___ AVAILABLE DATA ___

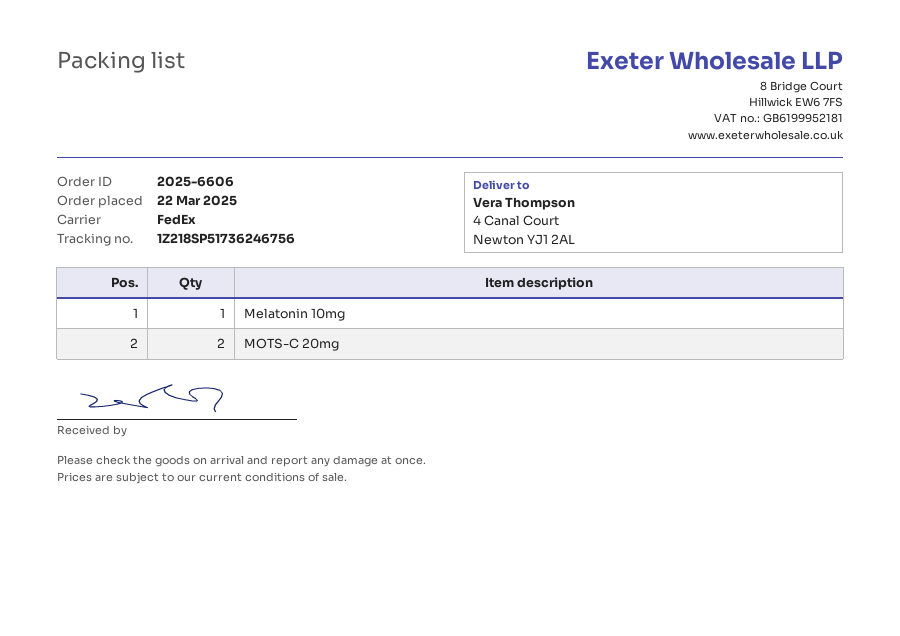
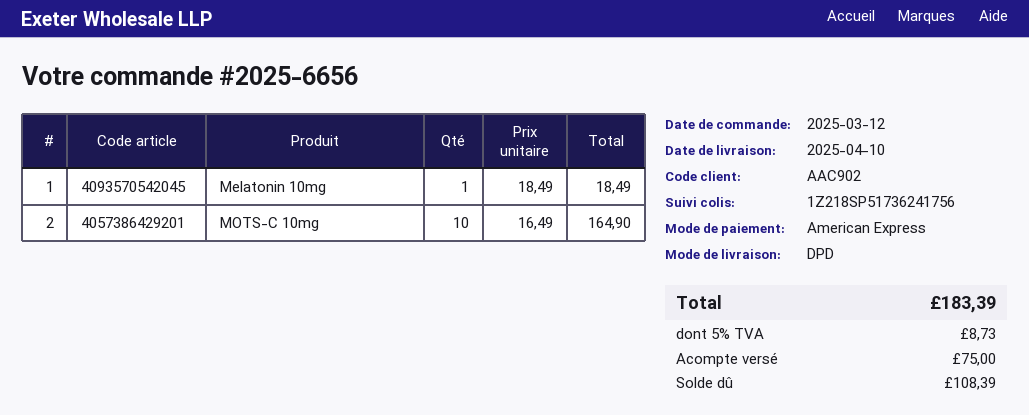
order number: 2025-6606 -> 2025-6656
order date: 2025-03-22 -> 2025-03-12
shipping method: FedEx -> DPD
tracking number: 1Z218SP51736246756 -> 1Z218SP51736241756
MOTS-C 20mg: 2 -> none
MOTS-C 10mg: none -> 10

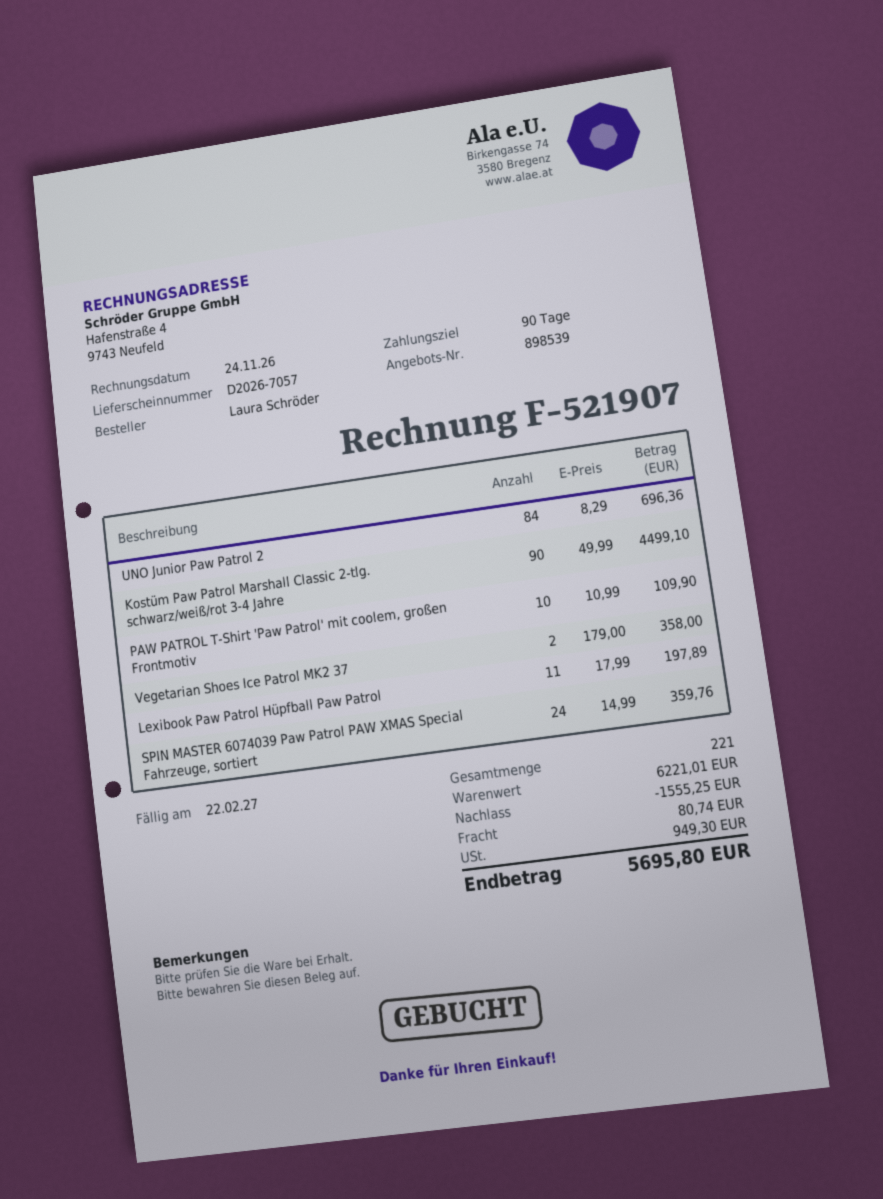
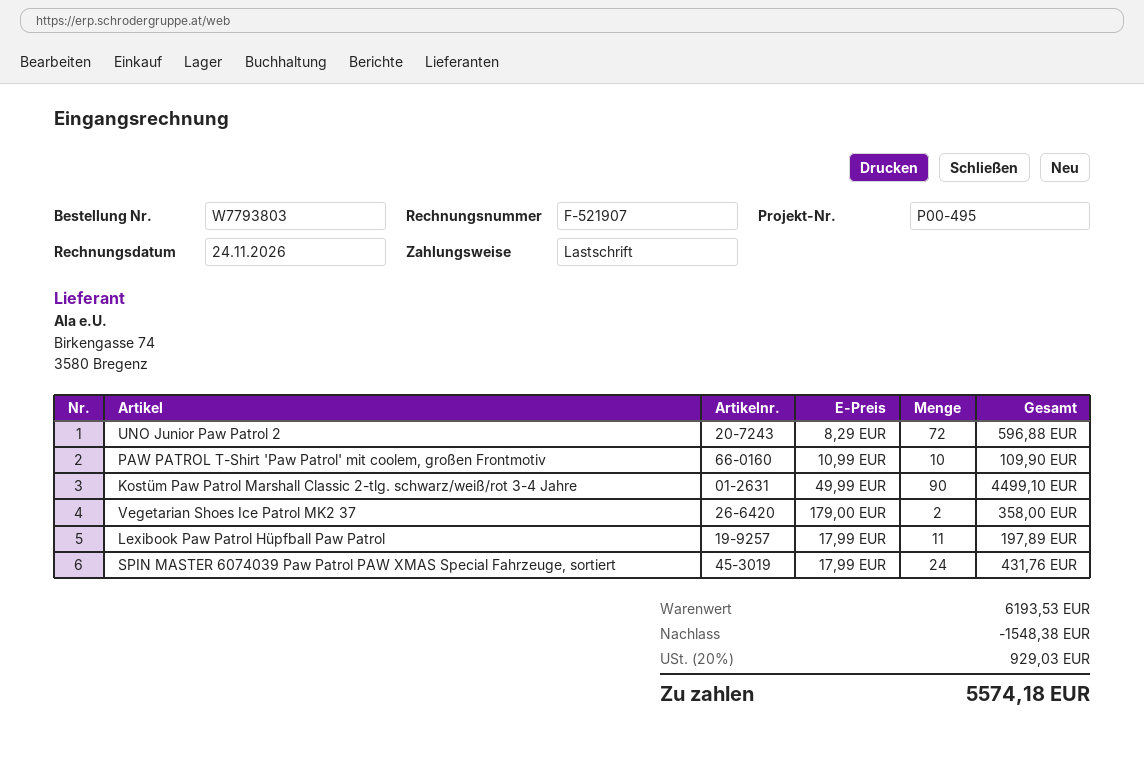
UNO Junior Paw Patrol 2: 84 x 8.29 = 696.36 -> 72 x 8.29 = 596.88
SPIN MASTER 6074039 Paw Patrol PAW XMAS Special Fahrzeuge, sortiert: 24 x 14.99 = 359.76 -> 24 x 17.99 = 431.76
subtotal: 6221.01 -> 6193.53
discount: 1555.25 -> 1548.38
shipping: 80.74 -> none
tax: 949.30 -> 929.03
total: 5695.80 -> 5574.18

___

§ TASK DETAILS
Without the pictures, repeat every record above exactly as written.

§ ANSWER
order number: 2025-6606 -> 2025-6656
order date: 2025-03-22 -> 2025-03-12
shipping method: FedEx -> DPD
tracking number: 1Z218SP51736246756 -> 1Z218SP51736241756
MOTS-C 20mg: 2 -> none
MOTS-C 10mg: none -> 10

UNO Junior Paw Patrol 2: 84 x 8.29 = 696.36 -> 72 x 8.29 = 596.88
SPIN MASTER 6074039 Paw Patrol PAW XMAS Special Fahrzeuge, sortiert: 24 x 14.99 = 359.76 -> 24 x 17.99 = 431.76
subtotal: 6221.01 -> 6193.53
discount: 1555.25 -> 1548.38
shipping: 80.74 -> none
tax: 949.30 -> 929.03
total: 5695.80 -> 5574.18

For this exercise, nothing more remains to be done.